***** THE DATA *****

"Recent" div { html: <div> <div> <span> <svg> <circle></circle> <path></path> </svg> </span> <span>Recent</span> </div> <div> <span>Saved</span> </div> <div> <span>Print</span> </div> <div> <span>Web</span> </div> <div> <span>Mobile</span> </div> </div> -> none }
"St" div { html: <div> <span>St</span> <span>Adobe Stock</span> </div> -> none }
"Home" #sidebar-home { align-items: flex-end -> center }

*****
***** THE DATA *****

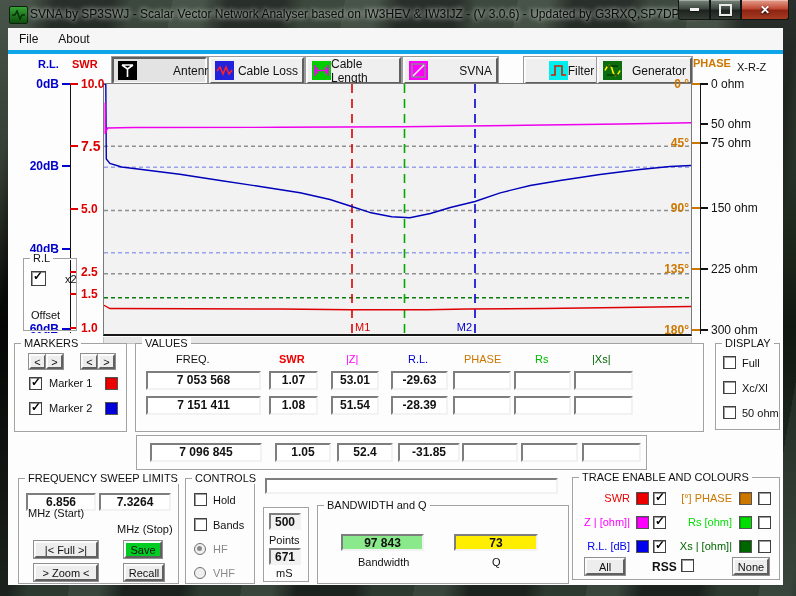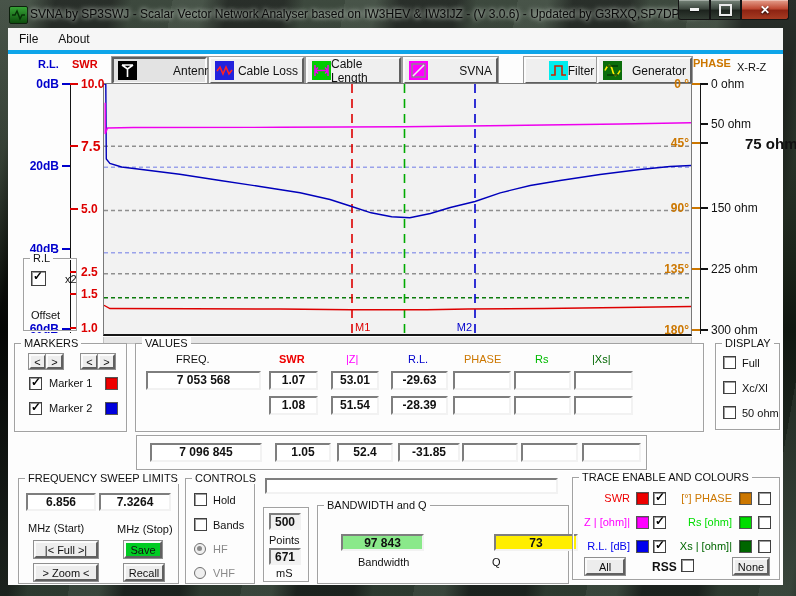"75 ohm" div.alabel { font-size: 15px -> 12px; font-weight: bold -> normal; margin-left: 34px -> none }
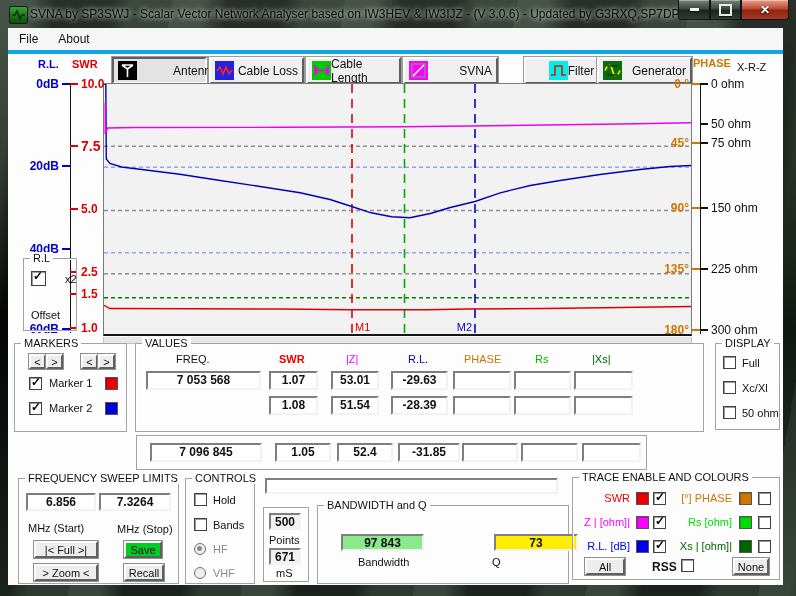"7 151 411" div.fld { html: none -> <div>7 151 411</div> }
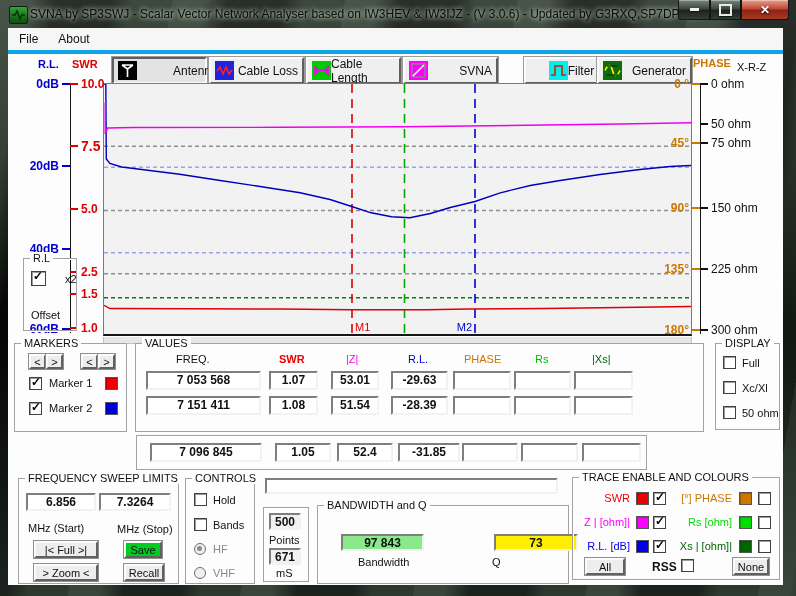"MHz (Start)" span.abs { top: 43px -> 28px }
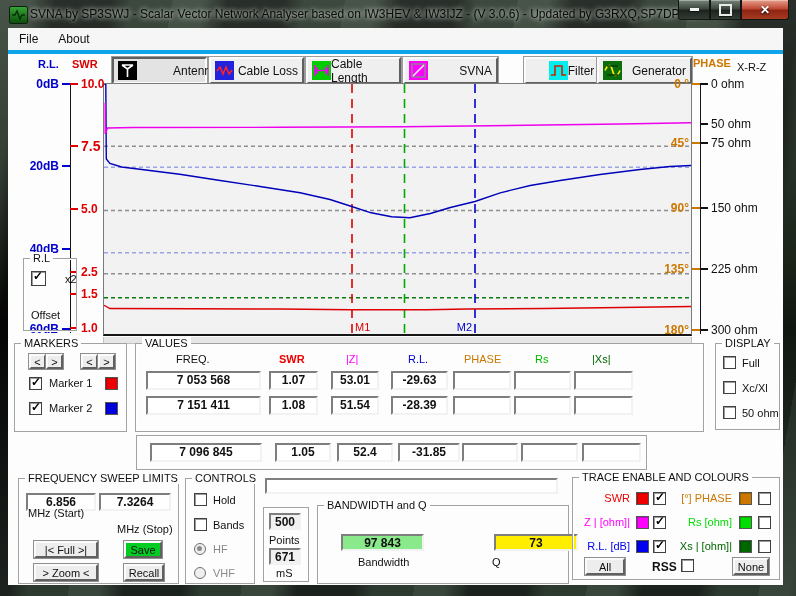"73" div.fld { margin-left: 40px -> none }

*****
***** THE DATA *****

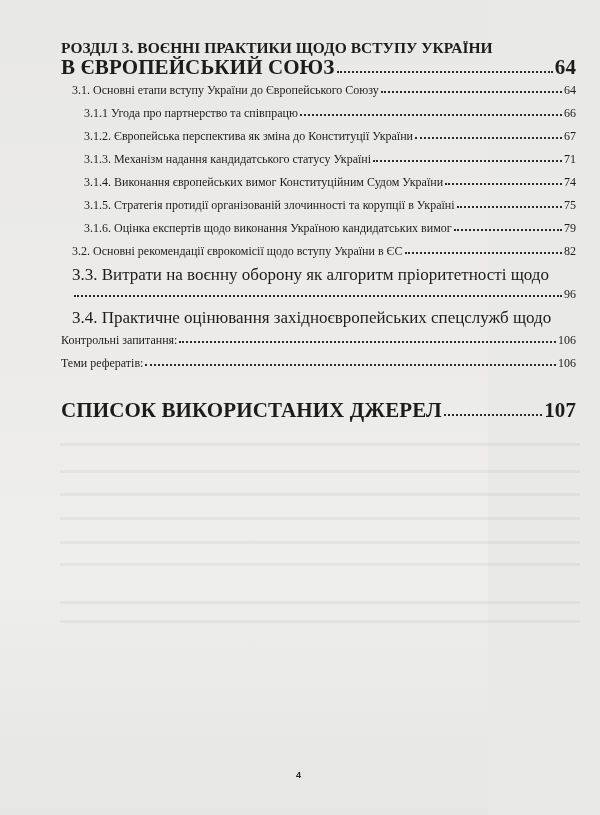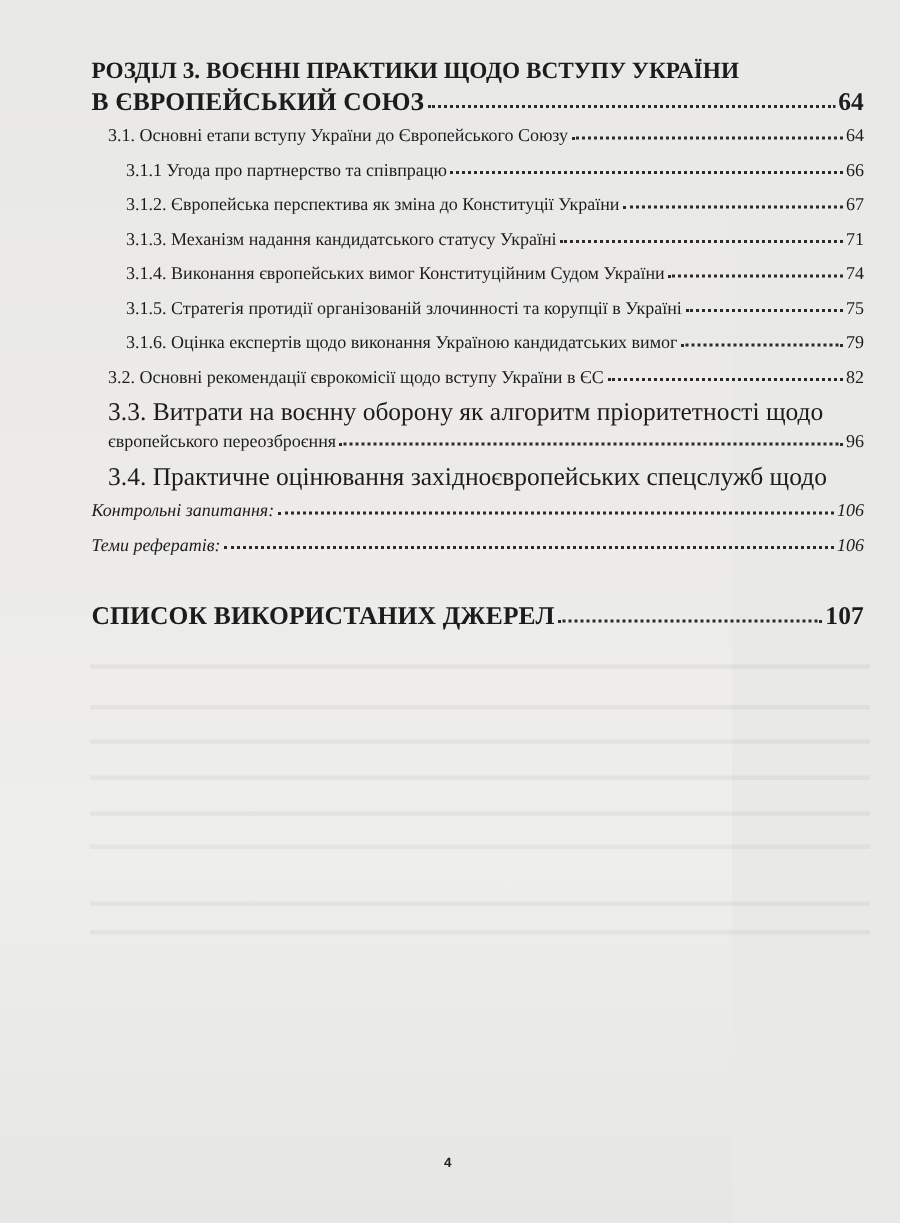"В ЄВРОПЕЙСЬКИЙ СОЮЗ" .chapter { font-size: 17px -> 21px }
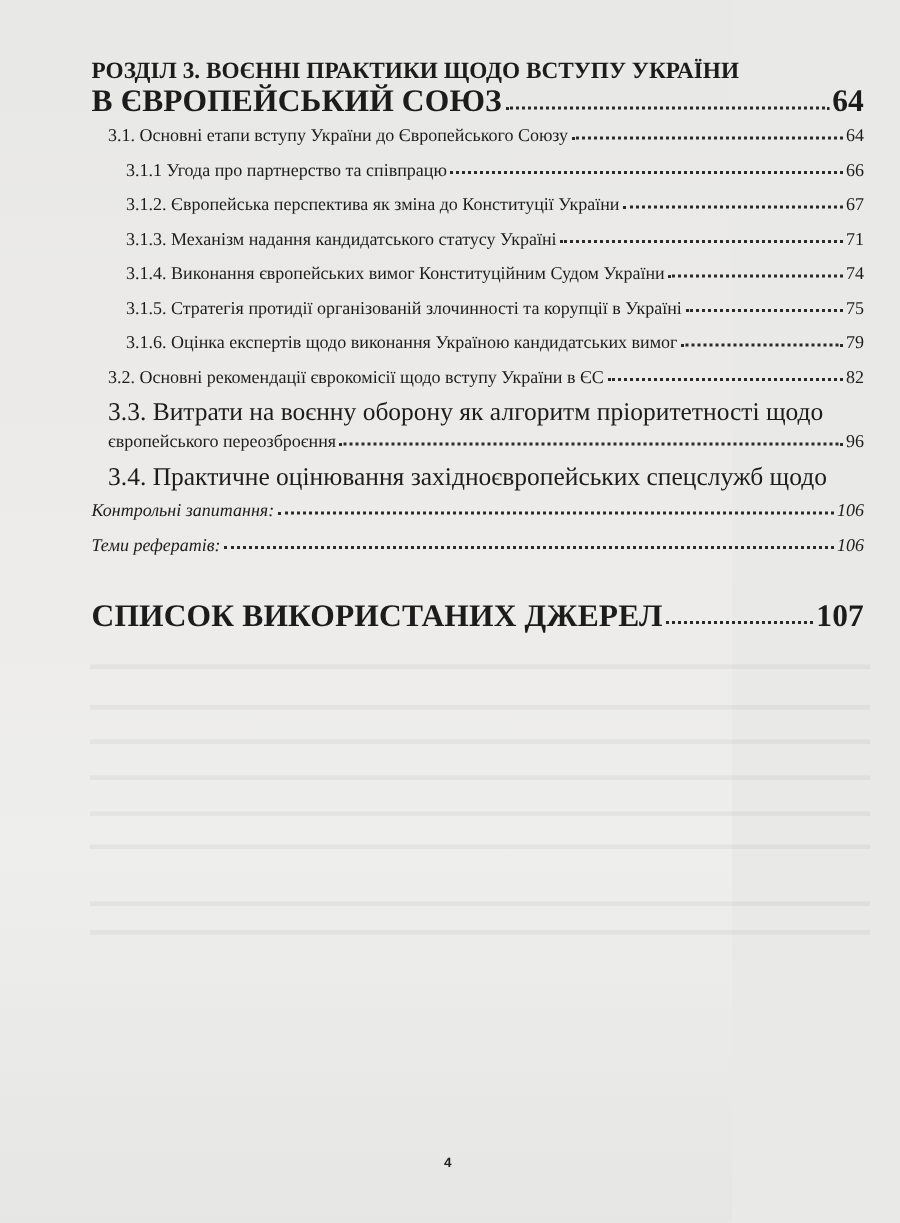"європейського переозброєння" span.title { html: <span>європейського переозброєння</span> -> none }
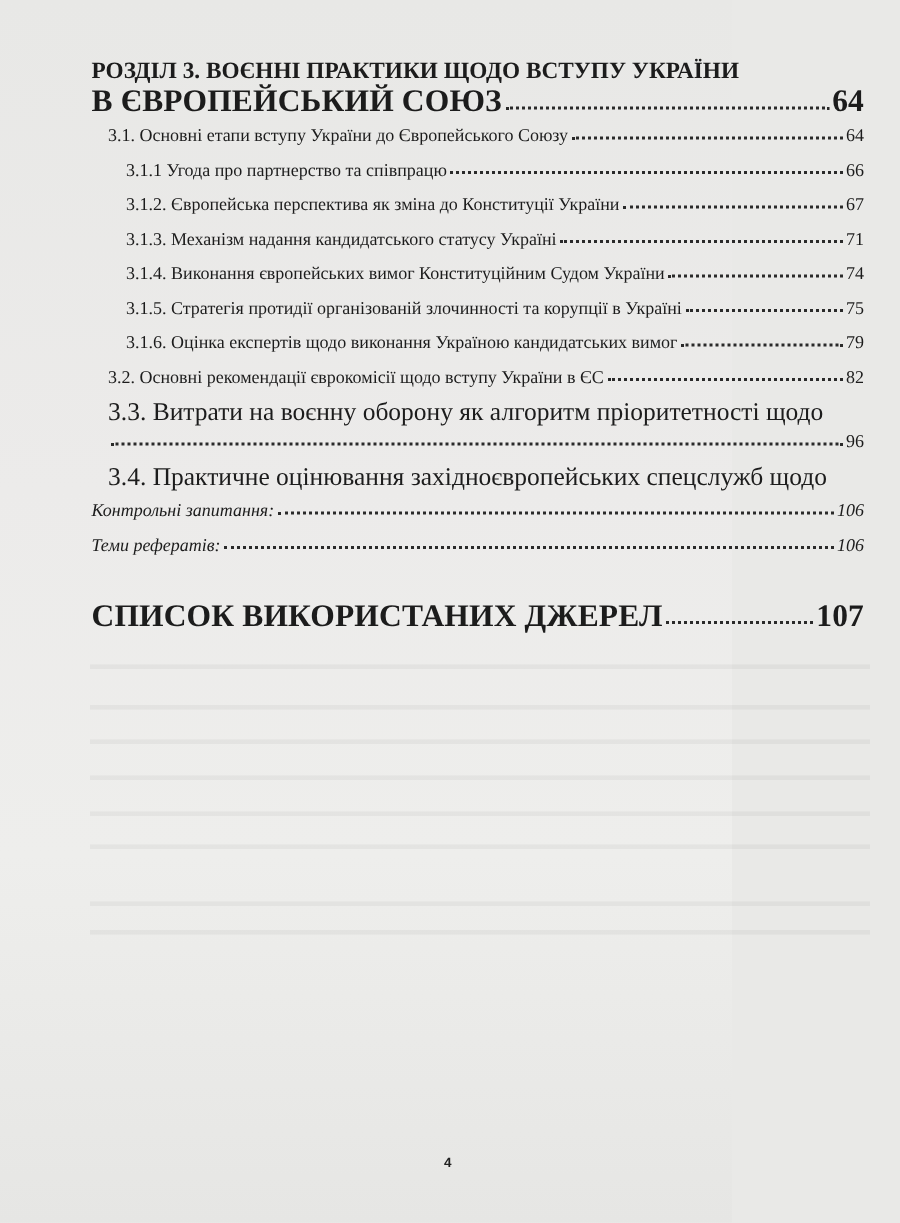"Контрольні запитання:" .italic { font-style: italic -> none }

*****

- TASK DESCRIPTION
Starting with the line above that holds "html: <div> <div>" and stopping with the line that holds "align-items: flex-end ->", reproduce each line exactly, omitting all other lines.

- SOLUTION FOR THIS PROBLEM
"Recent" div { html: <div> <div> <span> <svg> <circle></circle> <path></path> </svg> </span> <span>Recent</span> </div> <div> <span>Saved</span> </div> <div> <span>Print</span> </div> <div> <span>Web</span> </div> <div> <span>Mobile</span> </div> </div> -> none }
"St" div { html: <div> <span>St</span> <span>Adobe Stock</span> </div> -> none }
"Home" #sidebar-home { align-items: flex-end -> center }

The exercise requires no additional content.